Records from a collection
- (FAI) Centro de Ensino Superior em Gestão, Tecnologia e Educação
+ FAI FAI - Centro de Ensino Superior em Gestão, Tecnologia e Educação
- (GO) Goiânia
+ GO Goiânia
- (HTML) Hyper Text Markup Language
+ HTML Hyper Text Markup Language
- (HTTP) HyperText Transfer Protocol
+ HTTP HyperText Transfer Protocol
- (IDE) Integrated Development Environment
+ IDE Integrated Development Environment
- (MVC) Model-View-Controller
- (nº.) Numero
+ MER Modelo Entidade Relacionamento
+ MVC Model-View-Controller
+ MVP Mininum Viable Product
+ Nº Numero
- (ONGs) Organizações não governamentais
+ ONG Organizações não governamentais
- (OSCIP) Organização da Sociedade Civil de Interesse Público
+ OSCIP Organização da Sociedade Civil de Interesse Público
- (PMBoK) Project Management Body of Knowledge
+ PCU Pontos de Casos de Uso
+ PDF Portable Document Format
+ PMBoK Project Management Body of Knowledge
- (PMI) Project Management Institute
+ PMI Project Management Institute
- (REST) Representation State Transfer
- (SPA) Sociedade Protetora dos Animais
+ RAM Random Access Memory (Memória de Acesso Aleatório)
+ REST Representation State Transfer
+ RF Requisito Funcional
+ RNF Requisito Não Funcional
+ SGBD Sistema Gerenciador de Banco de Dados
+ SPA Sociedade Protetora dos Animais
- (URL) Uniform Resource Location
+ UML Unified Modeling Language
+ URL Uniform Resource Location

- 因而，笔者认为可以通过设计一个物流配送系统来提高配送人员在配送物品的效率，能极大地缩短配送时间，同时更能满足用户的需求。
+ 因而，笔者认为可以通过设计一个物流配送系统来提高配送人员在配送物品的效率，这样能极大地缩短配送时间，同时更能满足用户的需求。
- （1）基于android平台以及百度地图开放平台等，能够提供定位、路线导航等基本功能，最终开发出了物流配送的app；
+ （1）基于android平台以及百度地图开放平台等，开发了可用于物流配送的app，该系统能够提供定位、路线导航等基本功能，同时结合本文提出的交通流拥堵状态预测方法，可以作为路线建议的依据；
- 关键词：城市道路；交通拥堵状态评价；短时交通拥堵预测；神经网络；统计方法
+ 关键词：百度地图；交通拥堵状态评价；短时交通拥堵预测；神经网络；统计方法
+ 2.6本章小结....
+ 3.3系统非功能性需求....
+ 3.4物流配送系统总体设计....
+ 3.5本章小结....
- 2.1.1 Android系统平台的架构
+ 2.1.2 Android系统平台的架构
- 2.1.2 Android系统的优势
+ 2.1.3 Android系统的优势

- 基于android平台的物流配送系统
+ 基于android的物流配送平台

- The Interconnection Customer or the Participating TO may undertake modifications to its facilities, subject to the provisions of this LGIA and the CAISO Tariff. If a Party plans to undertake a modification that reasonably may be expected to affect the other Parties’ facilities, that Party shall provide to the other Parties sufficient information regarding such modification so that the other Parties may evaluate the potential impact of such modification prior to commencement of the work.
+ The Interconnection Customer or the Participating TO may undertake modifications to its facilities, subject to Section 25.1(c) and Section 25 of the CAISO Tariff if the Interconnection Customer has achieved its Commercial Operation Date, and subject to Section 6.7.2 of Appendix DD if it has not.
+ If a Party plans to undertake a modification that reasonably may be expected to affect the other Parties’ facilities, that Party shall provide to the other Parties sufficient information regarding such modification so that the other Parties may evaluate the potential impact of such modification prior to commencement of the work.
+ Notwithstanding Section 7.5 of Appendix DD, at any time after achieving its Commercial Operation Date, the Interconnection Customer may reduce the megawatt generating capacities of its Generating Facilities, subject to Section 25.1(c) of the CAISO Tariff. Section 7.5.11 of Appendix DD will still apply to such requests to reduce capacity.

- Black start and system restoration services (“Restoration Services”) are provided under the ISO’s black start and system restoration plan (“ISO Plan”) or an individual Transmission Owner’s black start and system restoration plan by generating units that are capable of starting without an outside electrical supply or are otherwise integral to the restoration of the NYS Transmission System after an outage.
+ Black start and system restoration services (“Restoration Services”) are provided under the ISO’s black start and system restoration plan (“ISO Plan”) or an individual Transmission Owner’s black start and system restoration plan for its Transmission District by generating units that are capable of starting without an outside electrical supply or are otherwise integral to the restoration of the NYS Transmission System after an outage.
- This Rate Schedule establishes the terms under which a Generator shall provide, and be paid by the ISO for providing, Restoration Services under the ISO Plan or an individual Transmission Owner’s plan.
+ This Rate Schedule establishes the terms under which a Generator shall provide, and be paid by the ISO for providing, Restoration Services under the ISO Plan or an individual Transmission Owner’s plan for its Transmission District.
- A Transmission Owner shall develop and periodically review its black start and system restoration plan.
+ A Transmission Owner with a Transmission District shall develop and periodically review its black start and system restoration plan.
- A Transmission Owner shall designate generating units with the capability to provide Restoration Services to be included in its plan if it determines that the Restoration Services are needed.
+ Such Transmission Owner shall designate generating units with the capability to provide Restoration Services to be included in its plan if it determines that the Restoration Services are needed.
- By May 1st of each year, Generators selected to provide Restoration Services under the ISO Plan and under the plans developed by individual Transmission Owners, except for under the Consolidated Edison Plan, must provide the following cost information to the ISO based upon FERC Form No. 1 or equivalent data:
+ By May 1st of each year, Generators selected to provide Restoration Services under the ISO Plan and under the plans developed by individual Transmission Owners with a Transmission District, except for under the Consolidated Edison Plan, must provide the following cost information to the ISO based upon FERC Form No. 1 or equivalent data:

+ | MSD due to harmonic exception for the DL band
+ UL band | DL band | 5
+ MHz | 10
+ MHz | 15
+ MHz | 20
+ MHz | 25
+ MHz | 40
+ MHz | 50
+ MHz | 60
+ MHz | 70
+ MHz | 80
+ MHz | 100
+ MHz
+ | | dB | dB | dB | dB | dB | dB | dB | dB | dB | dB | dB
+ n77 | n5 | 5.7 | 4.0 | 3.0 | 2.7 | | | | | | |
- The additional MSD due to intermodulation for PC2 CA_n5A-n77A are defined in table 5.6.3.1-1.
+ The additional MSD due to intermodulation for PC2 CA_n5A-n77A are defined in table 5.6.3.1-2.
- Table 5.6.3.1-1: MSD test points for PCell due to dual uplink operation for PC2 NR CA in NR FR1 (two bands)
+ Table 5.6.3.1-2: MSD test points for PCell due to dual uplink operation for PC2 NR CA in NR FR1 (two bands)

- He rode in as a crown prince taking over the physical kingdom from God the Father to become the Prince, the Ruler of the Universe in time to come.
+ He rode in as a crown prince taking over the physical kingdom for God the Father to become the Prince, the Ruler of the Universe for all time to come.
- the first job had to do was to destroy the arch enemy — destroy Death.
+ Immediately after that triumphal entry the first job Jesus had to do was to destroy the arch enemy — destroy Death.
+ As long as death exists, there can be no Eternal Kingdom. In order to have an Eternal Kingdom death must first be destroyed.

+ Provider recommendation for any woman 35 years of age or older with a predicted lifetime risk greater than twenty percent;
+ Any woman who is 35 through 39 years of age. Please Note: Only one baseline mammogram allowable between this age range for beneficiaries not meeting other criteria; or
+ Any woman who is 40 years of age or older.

Assignment: Going line by line through the data, tally each one that includes the string "governamentais", and answer with the tally only.

Reply to the exercise: 2